Starting at the line that contains "[404,109,578,122] and documentation" and stopping after the line that contains "[430,433,551,444] [31,451,580,466] [31,469,588,484]", transcribe the listing below exactly; do not include any pictures.

**GIVEN ENTRIES**:
────────────────────

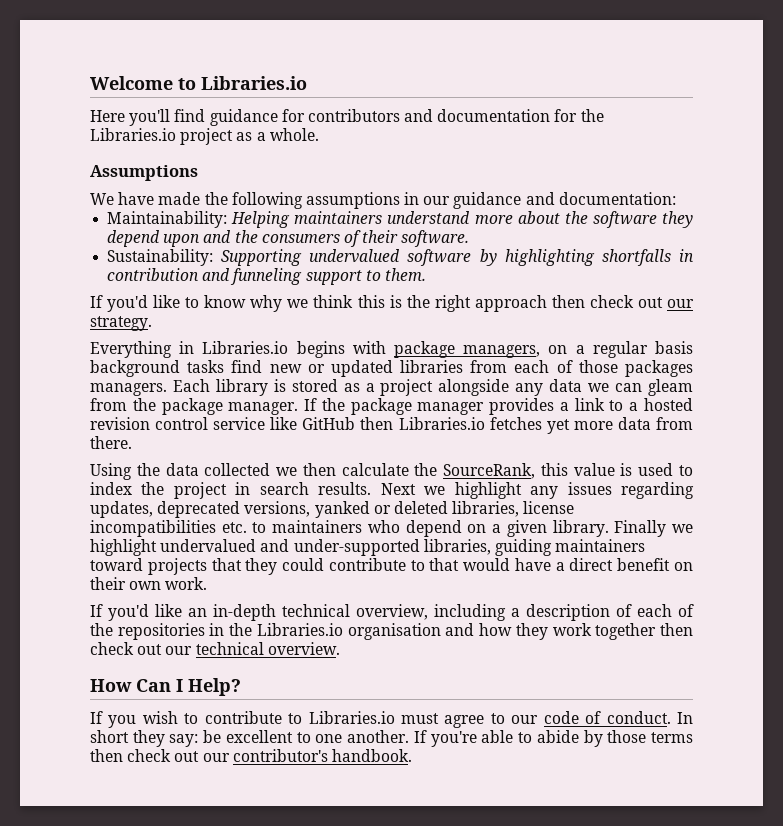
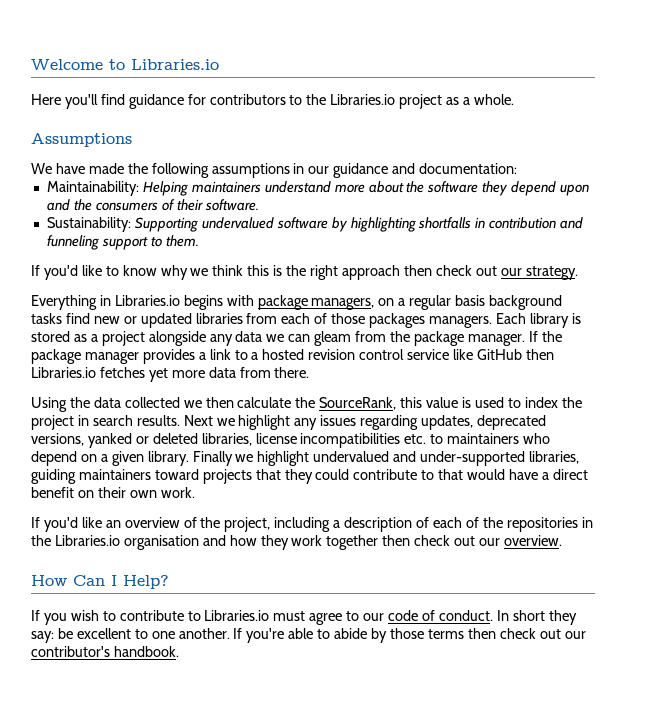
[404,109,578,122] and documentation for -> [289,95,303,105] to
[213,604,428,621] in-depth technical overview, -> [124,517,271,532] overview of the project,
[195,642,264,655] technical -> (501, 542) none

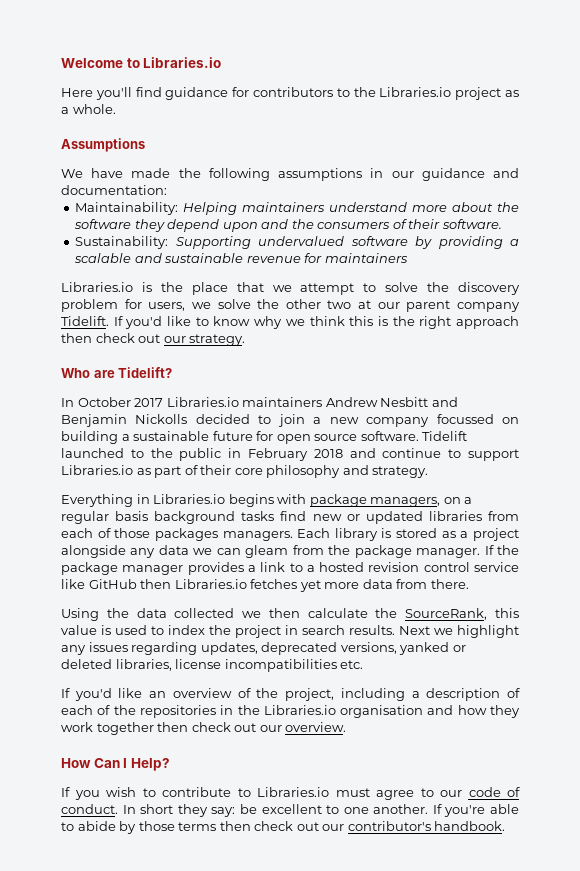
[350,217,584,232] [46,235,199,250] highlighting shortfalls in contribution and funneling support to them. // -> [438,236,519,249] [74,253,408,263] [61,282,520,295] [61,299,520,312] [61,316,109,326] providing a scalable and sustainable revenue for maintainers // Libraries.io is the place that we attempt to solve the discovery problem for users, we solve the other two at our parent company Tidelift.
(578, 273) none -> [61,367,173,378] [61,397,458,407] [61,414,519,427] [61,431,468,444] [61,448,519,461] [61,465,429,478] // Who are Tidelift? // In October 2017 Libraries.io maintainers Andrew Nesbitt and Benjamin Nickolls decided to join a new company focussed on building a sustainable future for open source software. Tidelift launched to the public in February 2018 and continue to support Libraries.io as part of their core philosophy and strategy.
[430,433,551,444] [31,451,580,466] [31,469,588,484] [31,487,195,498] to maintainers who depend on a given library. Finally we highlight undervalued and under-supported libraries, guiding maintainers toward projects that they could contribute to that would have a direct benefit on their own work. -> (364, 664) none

────────────────────

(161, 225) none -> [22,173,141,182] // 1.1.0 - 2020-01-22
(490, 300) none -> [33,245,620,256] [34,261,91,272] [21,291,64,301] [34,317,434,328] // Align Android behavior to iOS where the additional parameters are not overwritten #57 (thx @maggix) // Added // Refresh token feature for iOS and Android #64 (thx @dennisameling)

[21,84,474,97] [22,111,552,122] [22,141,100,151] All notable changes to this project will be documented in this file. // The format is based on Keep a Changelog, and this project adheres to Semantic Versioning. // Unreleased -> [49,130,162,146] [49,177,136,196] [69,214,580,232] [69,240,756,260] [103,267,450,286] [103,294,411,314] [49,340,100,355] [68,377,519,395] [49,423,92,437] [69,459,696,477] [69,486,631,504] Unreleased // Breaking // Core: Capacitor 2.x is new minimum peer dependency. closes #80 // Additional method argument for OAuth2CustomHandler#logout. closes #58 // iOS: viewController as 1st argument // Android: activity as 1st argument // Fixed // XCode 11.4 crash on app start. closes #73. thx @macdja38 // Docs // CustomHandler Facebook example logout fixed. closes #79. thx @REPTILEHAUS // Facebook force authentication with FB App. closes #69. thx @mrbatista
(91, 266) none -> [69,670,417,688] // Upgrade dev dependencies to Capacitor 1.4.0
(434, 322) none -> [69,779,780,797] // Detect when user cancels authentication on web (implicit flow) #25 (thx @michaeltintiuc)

────────────────────

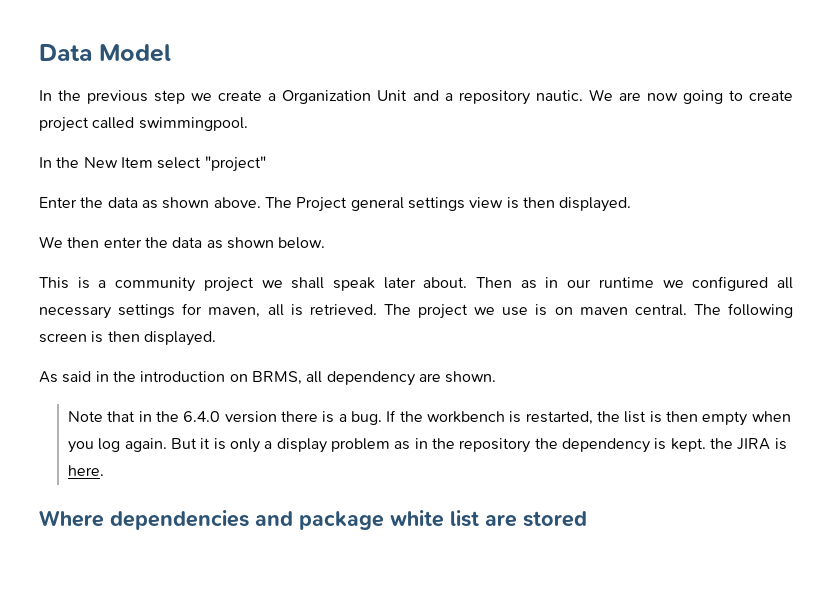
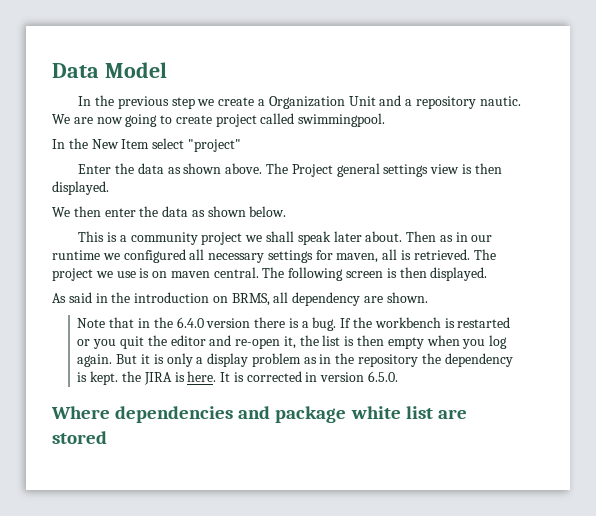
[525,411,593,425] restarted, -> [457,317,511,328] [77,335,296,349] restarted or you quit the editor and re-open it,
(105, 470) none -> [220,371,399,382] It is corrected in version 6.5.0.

────────────────────

**RESULT FOR THIS TASK**:
[404,109,578,122] and documentation for -> [289,95,303,105] to
[213,604,428,621] in-depth technical overview, -> [124,517,271,532] overview of the project,
[195,642,264,655] technical -> (501, 542) none

[350,217,584,232] [46,235,199,250] highlighting shortfalls in contribution and funneling support to them. // -> [438,236,519,249] [74,253,408,263] [61,282,520,295] [61,299,520,312] [61,316,109,326] providing a scalable and sustainable revenue for maintainers // Libraries.io is the place that we attempt to solve the discovery problem for users, we solve the other two at our parent company Tidelift.
(578, 273) none -> [61,367,173,378] [61,397,458,407] [61,414,519,427] [61,431,468,444] [61,448,519,461] [61,465,429,478] // Who are Tidelift? // In October 2017 Libraries.io maintainers Andrew Nesbitt and Benjamin Nickolls decided to join a new company focussed on building a sustainable future for open source software. Tidelift launched to the public in February 2018 and continue to support Libraries.io as part of their core philosophy and strategy.
[430,433,551,444] [31,451,580,466] [31,469,588,484] [31,487,195,498] to maintainers who depend on a given library. Finally we highlight undervalued and under-supported libraries, guiding maintainers toward projects that they could contribute to that would have a direct benefit on their own work. -> (364, 664) none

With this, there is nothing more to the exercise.